[Pinus contorta subsp. latifolia (Engelm. ex S. Watson) Critchfield, morePinus contorta var. yukonensis W.L. Strong, Pinus divaricata var. hendersonii (Lemmon) B. Boivin, Pinus divaricata var. latifolia (Engelm. ex S. Watson) B. Boivin]
Trees to 46m; trunk to 0.8m diam., mostly straight and evenly tapering, or at or above timberline reduced to shrub form by wind shear; crown usually conic at maturity. Bark gray- to red-brown, not evidently furrowed, separating into loose plates. Branches mostly horizontally spreading, not ascending at tip. Leaves (4--)5--8cm ´ 1--2(--3)mm, yellow-green, apex narrowly acute to short-acuminate. Seed cones maturing in 2 years, then shedding seeds or variously serotinous, long-persistent, strongly asymmetric, mostly recurved, seldom whorled, mostly in 2s or solitary, mid and lower apophyses mostly much domed.

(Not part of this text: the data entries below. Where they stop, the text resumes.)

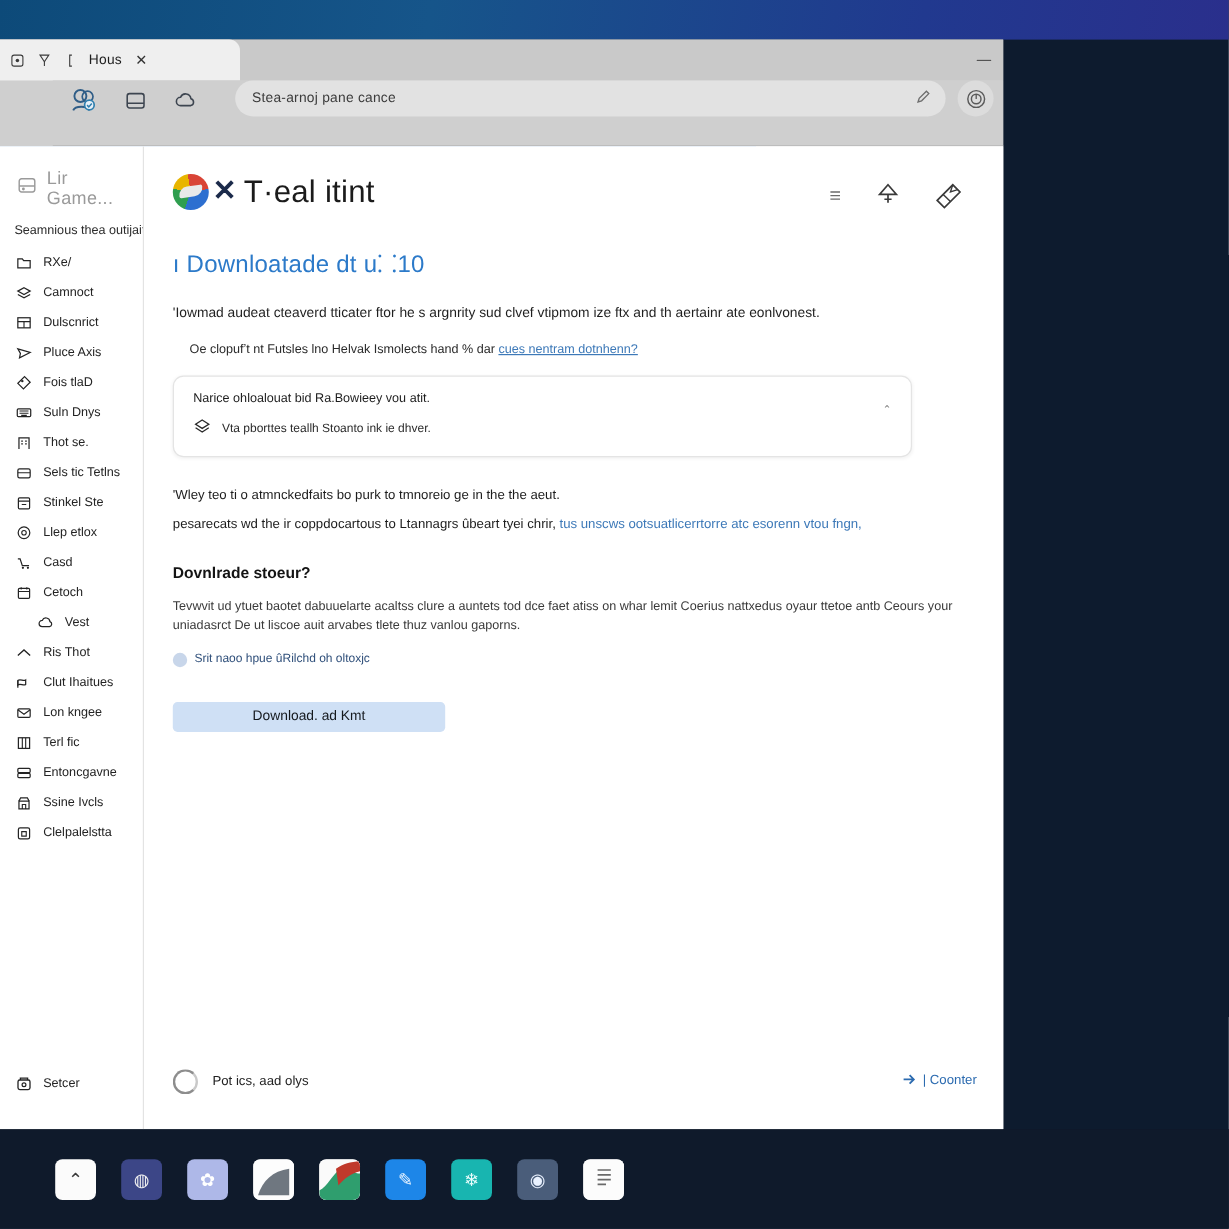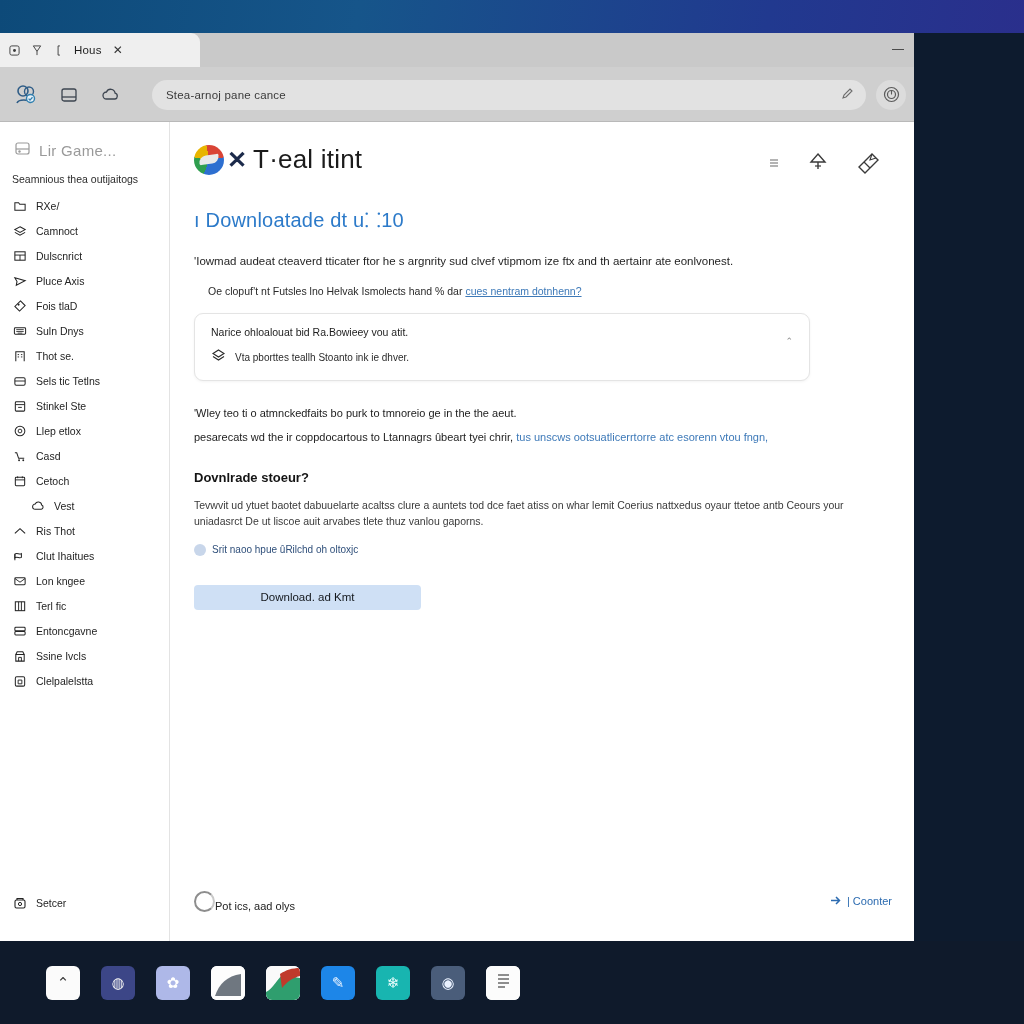--- a/index.html
+++ b/index.html
@@ -22,7 +22,7 @@
 
   
   #browser-window {
-    position: absolute; left: 0; top: 33px; width: 914px; height: 908px;
+    position: absolute; left: 0; top: 33px; width: 836px; height: 908px;
     background: #cfcfcf;
   }
 

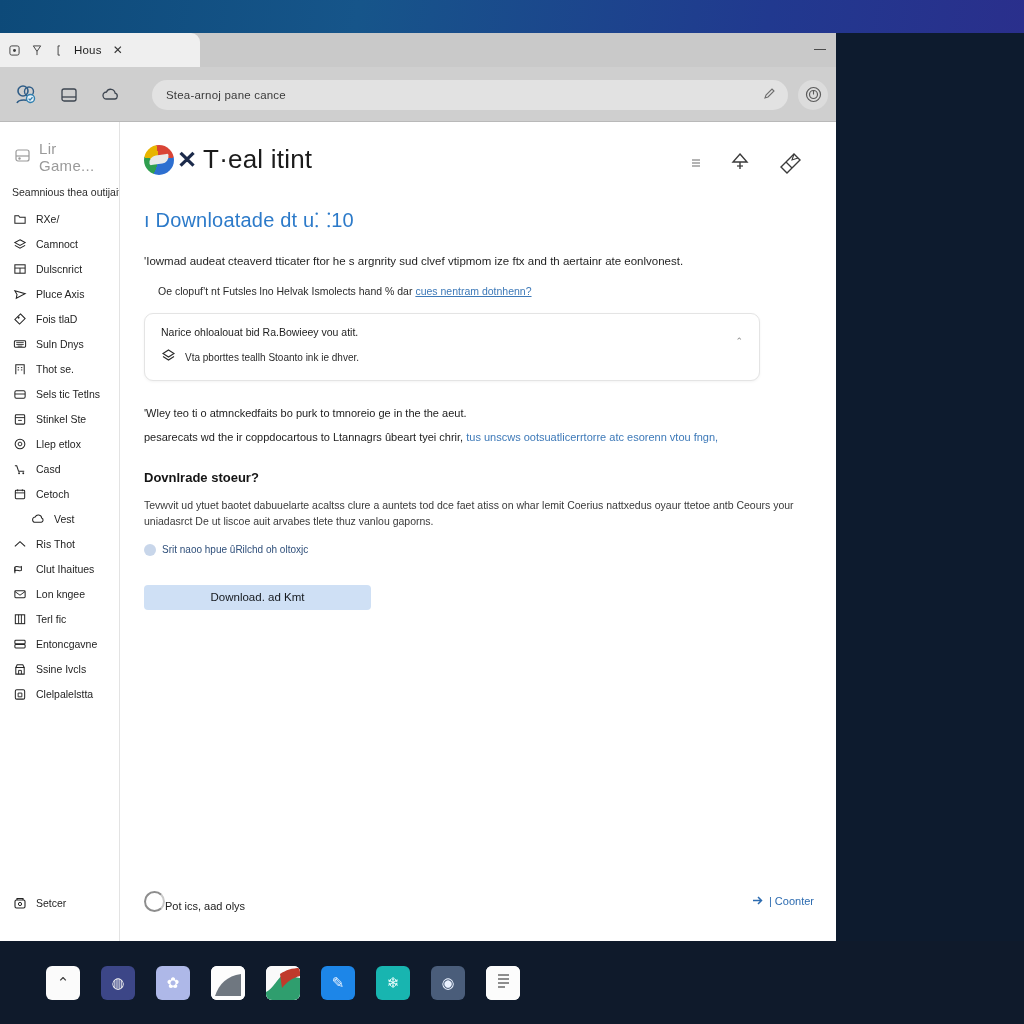--- a/index.html
+++ b/index.html
@@ -58,8 +58,9 @@
   
   #toolbar {
     height: 55px; background: #cfcfcf;
-    display: flex; align-items: center; padding: 0 8px; gap: 4px;
+    display: flex; align-items: flex-start; padding: 0 8px; gap: 4px;
     position: relative;
+    margin-left: 44px;
   }
   #toolbar::after {
     content:""; position:absolute; left:0; right:0; bottom:0; height:1px;

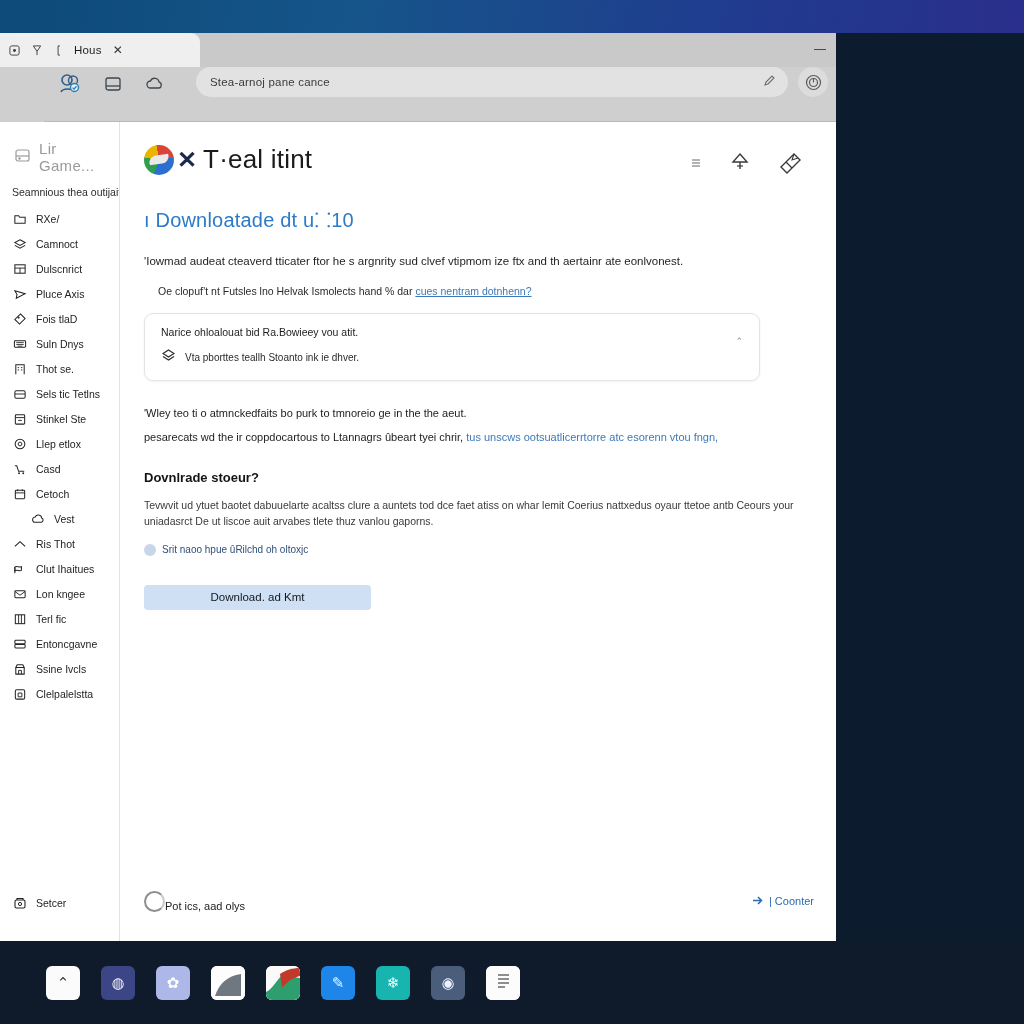--- a/index.html
+++ b/index.html
@@ -247,7 +247,7 @@
     height: 40px; display: flex; align-items: center;
     justify-content: space-between;
   }
-  #footer-left { display: flex; align-items: flex-end; }
+  #footer-left { display: flex; align-items: center; gap: 12px; }
   #footer-spinner {
     width: 21px; height: 21px; border-radius: 50%;
     border: 2.5px solid #8d8d8d; border-right-color: #c9c9c9;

Low to high montane forests, often to timberline; 0--3500m; Alta., B.C., N.W.T., Sask., Yukon; Alaska, Colo., Idaho, Mont., Oreg., S.Dak., Utah, Wash., Wyo.

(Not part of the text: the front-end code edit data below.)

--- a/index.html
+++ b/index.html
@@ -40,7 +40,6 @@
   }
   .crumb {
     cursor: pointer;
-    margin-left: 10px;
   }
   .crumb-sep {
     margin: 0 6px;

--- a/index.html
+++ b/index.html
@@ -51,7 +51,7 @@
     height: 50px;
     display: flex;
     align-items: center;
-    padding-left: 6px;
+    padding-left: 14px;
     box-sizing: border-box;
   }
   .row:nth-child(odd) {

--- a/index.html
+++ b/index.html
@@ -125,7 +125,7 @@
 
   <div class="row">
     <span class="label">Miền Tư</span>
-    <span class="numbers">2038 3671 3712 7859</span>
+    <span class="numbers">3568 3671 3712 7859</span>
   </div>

Pinus contorta var. latifolia is fire successional. It is the most wide-ranging and commercially utilized variety. Its poor self-pruning character makes it less desirable for lumber but adequate for mine timbers, fences, and pulpwood.
Lodgepole pine ( Pinus contorta var. latifolia ) is the provincial tree of Alberta.